La ministre de la justice a missionné une commission qui doit faire le point sur l’état du droit concernant, l’impact de la prise de stupéfiant, sur la responsabilité pénale.

Cette commission sera composée de juristes et de médecins psychiatres.

Le sujet est sensible depuis que la chambre d’instruction de la cour d’appel de Paris a déclaré pénalement irresponsable Kobili Traroré, le meurtrier présumé de Sarah Halimi.

Le juge avait considéré que le discernement de l’agresseur, qui était sous l’emprise de stupéfiant, été aboli au moment des faits.

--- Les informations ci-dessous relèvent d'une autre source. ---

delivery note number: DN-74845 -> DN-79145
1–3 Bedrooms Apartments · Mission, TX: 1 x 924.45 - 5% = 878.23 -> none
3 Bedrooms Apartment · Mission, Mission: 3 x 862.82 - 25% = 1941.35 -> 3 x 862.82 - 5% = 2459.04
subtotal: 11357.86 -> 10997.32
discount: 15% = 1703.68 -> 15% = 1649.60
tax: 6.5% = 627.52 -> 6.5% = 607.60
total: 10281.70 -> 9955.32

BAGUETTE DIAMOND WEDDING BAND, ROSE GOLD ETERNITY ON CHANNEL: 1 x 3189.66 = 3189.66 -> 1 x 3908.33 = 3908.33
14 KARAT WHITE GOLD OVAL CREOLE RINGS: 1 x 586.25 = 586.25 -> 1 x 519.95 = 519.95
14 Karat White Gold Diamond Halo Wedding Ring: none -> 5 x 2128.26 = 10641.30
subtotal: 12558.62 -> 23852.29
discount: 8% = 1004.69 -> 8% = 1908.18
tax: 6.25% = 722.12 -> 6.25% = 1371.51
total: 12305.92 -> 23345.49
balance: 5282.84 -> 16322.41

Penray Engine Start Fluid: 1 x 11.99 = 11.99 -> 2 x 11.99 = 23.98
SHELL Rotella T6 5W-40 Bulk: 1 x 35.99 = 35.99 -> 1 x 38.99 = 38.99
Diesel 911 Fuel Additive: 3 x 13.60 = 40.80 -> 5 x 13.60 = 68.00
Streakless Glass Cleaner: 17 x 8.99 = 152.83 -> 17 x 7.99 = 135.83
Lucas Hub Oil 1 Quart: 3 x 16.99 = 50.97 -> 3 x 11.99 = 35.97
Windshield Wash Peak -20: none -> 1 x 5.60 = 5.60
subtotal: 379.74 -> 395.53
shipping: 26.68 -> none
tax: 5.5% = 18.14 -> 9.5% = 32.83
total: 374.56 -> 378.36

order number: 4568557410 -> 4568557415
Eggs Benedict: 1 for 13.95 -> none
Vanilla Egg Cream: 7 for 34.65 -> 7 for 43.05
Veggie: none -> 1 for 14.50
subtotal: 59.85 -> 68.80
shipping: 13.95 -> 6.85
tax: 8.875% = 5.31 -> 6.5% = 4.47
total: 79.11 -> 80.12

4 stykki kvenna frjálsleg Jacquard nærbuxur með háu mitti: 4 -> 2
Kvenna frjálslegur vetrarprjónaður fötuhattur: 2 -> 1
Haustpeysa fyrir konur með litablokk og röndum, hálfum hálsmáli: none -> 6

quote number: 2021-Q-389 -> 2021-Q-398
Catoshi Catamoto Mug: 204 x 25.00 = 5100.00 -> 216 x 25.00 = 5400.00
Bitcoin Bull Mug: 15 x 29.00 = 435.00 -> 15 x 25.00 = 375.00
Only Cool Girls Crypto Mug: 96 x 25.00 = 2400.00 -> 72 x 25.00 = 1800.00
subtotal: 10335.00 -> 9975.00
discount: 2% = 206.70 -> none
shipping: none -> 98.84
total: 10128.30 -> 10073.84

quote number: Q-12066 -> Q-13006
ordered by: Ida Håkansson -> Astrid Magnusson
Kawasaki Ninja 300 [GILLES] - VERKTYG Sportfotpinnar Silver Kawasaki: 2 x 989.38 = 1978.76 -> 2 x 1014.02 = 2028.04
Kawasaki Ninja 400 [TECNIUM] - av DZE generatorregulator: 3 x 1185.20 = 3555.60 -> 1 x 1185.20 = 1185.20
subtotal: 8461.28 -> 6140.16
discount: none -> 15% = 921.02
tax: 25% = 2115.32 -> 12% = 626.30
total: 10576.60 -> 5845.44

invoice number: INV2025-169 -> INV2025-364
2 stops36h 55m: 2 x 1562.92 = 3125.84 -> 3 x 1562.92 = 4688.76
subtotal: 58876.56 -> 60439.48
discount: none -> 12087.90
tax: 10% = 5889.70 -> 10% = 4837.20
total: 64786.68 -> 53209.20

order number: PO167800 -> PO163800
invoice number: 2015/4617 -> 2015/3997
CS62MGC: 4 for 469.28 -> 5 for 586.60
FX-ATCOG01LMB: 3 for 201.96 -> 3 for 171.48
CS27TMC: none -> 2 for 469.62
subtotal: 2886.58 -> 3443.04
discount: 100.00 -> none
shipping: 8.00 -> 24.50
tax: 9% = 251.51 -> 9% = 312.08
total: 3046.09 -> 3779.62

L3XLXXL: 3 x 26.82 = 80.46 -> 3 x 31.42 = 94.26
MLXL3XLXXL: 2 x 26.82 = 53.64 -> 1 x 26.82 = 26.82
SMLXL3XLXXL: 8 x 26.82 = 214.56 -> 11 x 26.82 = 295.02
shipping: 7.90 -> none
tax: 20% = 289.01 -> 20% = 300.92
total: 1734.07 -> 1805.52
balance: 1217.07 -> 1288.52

Ainsi la famille avait été privée de procès. Une situation qui avait provoqué l’indignation des responsables de la communauté.

Emmanuel Macron qui avait reconnu que « le besoin de procès », avait ensuite été recadré par la Cour de Cassation. Le président de la haute chambre avait rappelé au chef de l’État que la justice est indépendante.

De son côté l’avocat de la sœur de Sarah Halimi, Me Gilles-William Goldnadel, avait dénoncé une « décision idéologique ». Pour lui, les magistrats ont une « grande répugnance à condamner ceux qui sont considérés comme des victimes de la société ».